REQUIRED ACTION – Copy out every record below exactly as written, but leave out any pictures.

****************

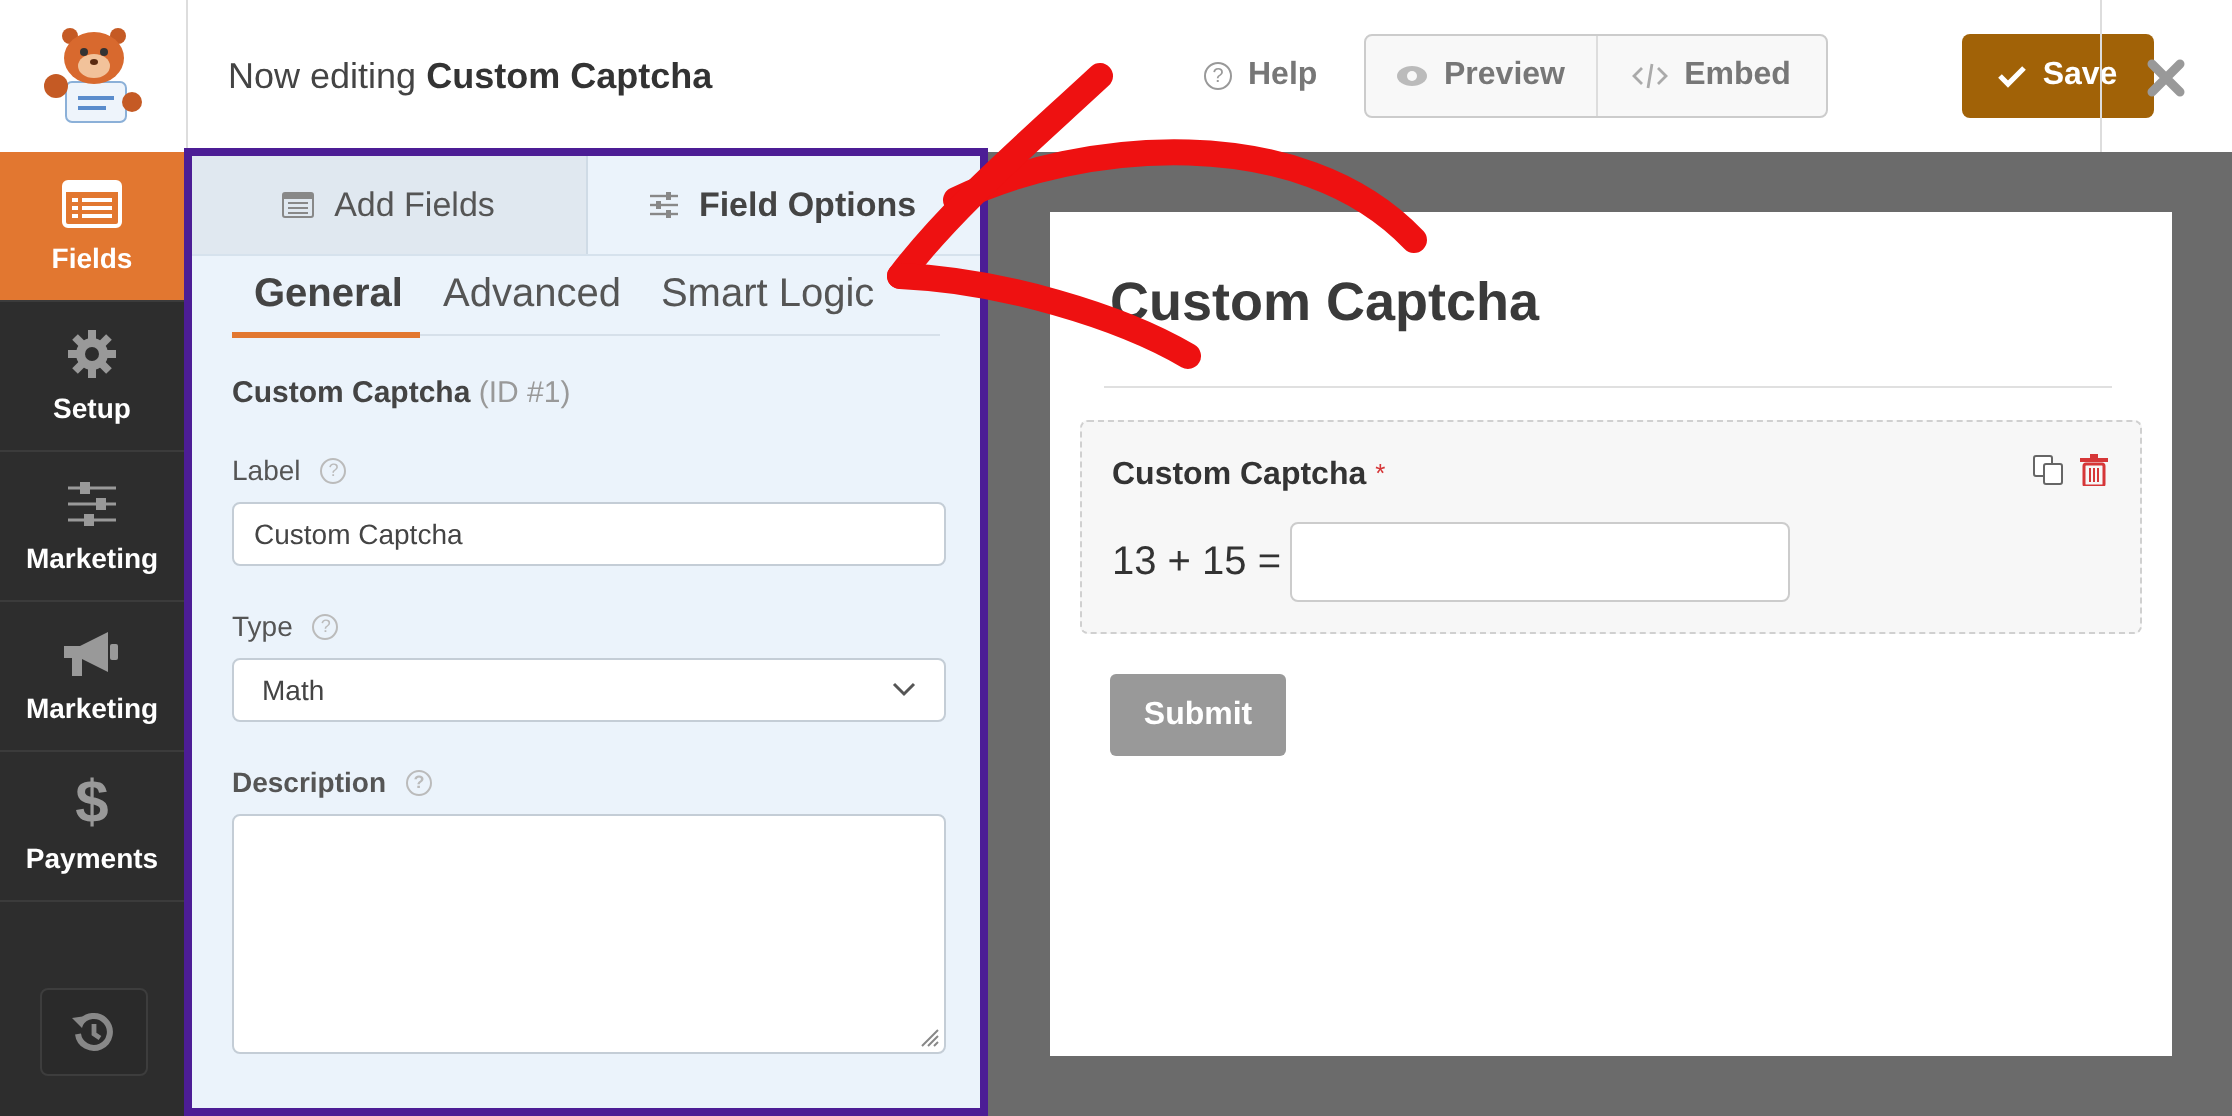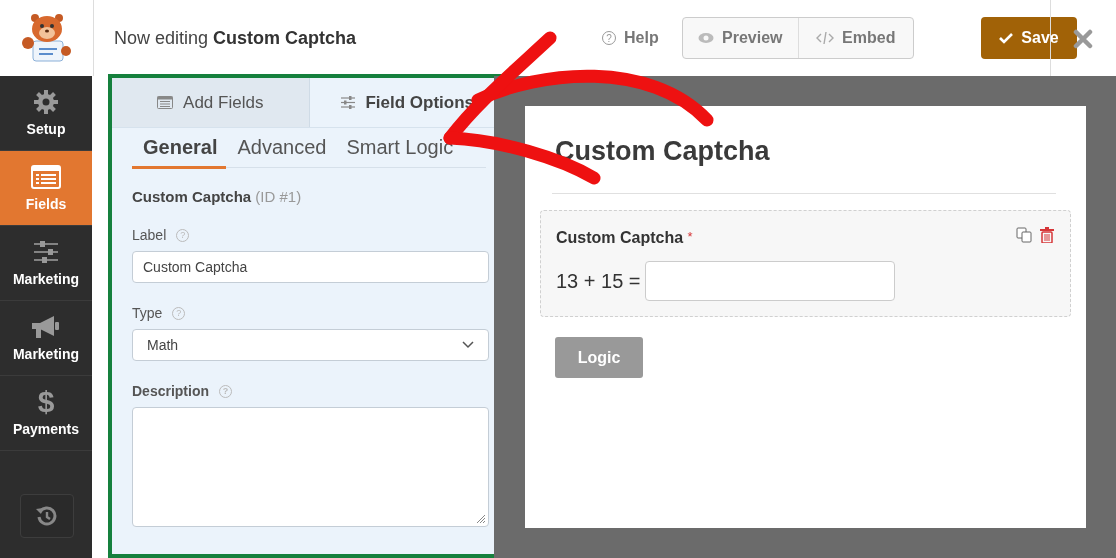--- a/index.html
+++ b/index.html
@@ -28,7 +28,7 @@
   .revisions { position: absolute; left: 20px; top: 418px; width: 54px; height: 44px; border: 1px solid #3d3d3d; border-radius: 4px; background: #2a2a2a; display: flex; align-items: center; justify-content: center; cursor: pointer; }
 
   
-  .panel { position: absolute; left: 108px; top: 74px; width: 402px; height: 484px; background: #ebf3fb; border: 4px solid #15803d; }
+  .panel { position: absolute; left: 92px; top: 74px; width: 402px; height: 484px; background: #ebf3fb; border: 4px solid #4c1d95; }
   .panel-tabs { display: flex; height: 50px; border-bottom: 1px solid #d6e2ed; }
   .ptab { flex: 1; display: flex; align-items: center; justify-content: center; gap: 10px; font-size: 17px; color: #555; cursor: pointer; }
   .ptab.inactive { background: #e0e8f0; border-right: 1px solid #cfdbe6; }

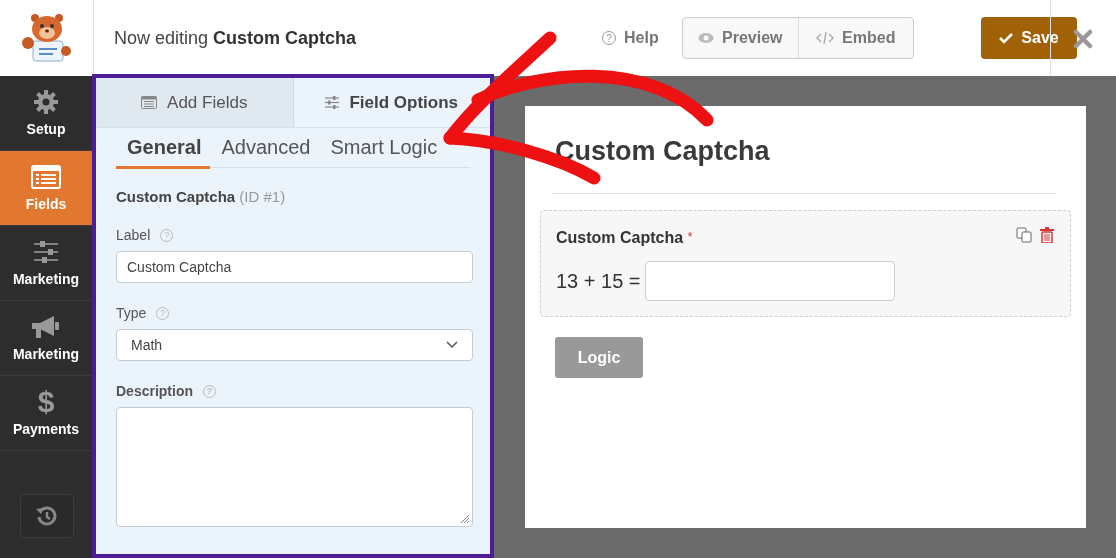--- a/index.html
+++ b/index.html
@@ -120,21 +120,6 @@
 </div>
 
 <div class="sidebar">
-  <div class="nav-item">
-    <span class="ic">
-      <svg width="26" height="26" viewBox="0 0 26 26">
-          <g fill="#999">
-            <circle cx="13" cy="13" r="8"></circle>
-            <rect x="11" y="1" width="4" height="24"></rect>
-            <rect x="1" y="11" width="24" height="4"></rect>
-            <rect x="11" y="1" width="4" height="24" transform="rotate(45 13 13)"></rect>
-            <rect x="11" y="1" width="4" height="24" transform="rotate(-45 13 13)"></rect>
-          </g>
-          <circle cx="13" cy="13" r="3.5" fill="#2d2d2d"></circle>
-        </svg>
-    </span>
-    <span>Setup</span>
-  </div>
   <div class="nav-item active">
     <span class="ic">
       <svg width="30" height="24" viewBox="0 0 30 24">
@@ -151,6 +136,21 @@
         </svg>
     </span>
     <span>Fields</span>
+  </div>
+  <div class="nav-item">
+    <span class="ic">
+      <svg width="26" height="26" viewBox="0 0 26 26">
+          <g fill="#999">
+            <circle cx="13" cy="13" r="8"></circle>
+            <rect x="11" y="1" width="4" height="24"></rect>
+            <rect x="1" y="11" width="24" height="4"></rect>
+            <rect x="11" y="1" width="4" height="24" transform="rotate(45 13 13)"></rect>
+            <rect x="11" y="1" width="4" height="24" transform="rotate(-45 13 13)"></rect>
+          </g>
+          <circle cx="13" cy="13" r="3.5" fill="#2d2d2d"></circle>
+        </svg>
+    </span>
+    <span>Setup</span>
   </div>
   <div class="nav-item">
     <span class="ic">

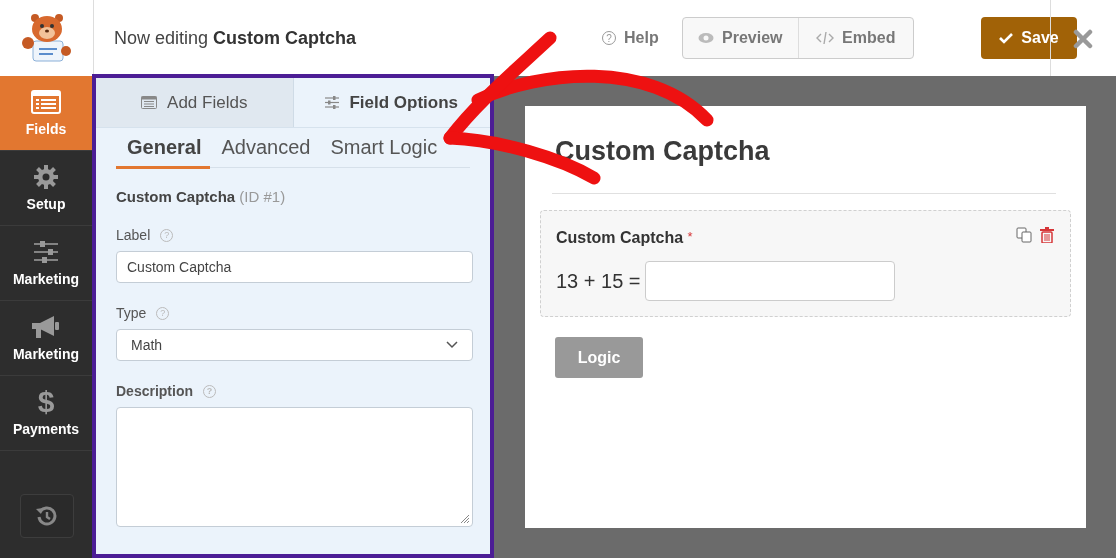--- a/index.html
+++ b/index.html
@@ -295,7 +295,7 @@
       <div class="math-input"></div>
     </div>
   </div>
-  <div class="submit-btn">Logic</div>
+  <div class="submit-btn">Submit</div>
 </div>
 
 <svg class="arrow" width="1116" height="558" viewBox="0 0 1116 558">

****************

RESULT OF THIS TASK –
--- a/index.html
+++ b/index.html
@@ -28,7 +28,7 @@
   .revisions { position: absolute; left: 20px; top: 418px; width: 54px; height: 44px; border: 1px solid #3d3d3d; border-radius: 4px; background: #2a2a2a; display: flex; align-items: center; justify-content: center; cursor: pointer; }
 
   
-  .panel { position: absolute; left: 108px; top: 74px; width: 402px; height: 484px; background: #ebf3fb; border: 4px solid #15803d; }
+  .panel { position: absolute; left: 92px; top: 74px; width: 402px; height: 484px; background: #ebf3fb; border: 4px solid #4c1d95; }
   .panel-tabs { display: flex; height: 50px; border-bottom: 1px solid #d6e2ed; }
   .ptab { flex: 1; display: flex; align-items: center; justify-content: center; gap: 10px; font-size: 17px; color: #555; cursor: pointer; }
   .ptab.inactive { background: #e0e8f0; border-right: 1px solid #cfdbe6; }

--- a/index.html
+++ b/index.html
@@ -120,21 +120,6 @@
 </div>
 
 <div class="sidebar">
-  <div class="nav-item">
-    <span class="ic">
-      <svg width="26" height="26" viewBox="0 0 26 26">
-          <g fill="#999">
-            <circle cx="13" cy="13" r="8"></circle>
-            <rect x="11" y="1" width="4" height="24"></rect>
-            <rect x="1" y="11" width="24" height="4"></rect>
-            <rect x="11" y="1" width="4" height="24" transform="rotate(45 13 13)"></rect>
-            <rect x="11" y="1" width="4" height="24" transform="rotate(-45 13 13)"></rect>
-          </g>
-          <circle cx="13" cy="13" r="3.5" fill="#2d2d2d"></circle>
-        </svg>
-    </span>
-    <span>Setup</span>
-  </div>
   <div class="nav-item active">
     <span class="ic">
       <svg width="30" height="24" viewBox="0 0 30 24">
@@ -151,6 +136,21 @@
         </svg>
     </span>
     <span>Fields</span>
+  </div>
+  <div class="nav-item">
+    <span class="ic">
+      <svg width="26" height="26" viewBox="0 0 26 26">
+          <g fill="#999">
+            <circle cx="13" cy="13" r="8"></circle>
+            <rect x="11" y="1" width="4" height="24"></rect>
+            <rect x="1" y="11" width="24" height="4"></rect>
+            <rect x="11" y="1" width="4" height="24" transform="rotate(45 13 13)"></rect>
+            <rect x="11" y="1" width="4" height="24" transform="rotate(-45 13 13)"></rect>
+          </g>
+          <circle cx="13" cy="13" r="3.5" fill="#2d2d2d"></circle>
+        </svg>
+    </span>
+    <span>Setup</span>
   </div>
   <div class="nav-item">
     <span class="ic">

--- a/index.html
+++ b/index.html
@@ -295,7 +295,7 @@
       <div class="math-input"></div>
     </div>
   </div>
-  <div class="submit-btn">Logic</div>
+  <div class="submit-btn">Submit</div>
 </div>
 
 <svg class="arrow" width="1116" height="558" viewBox="0 0 1116 558">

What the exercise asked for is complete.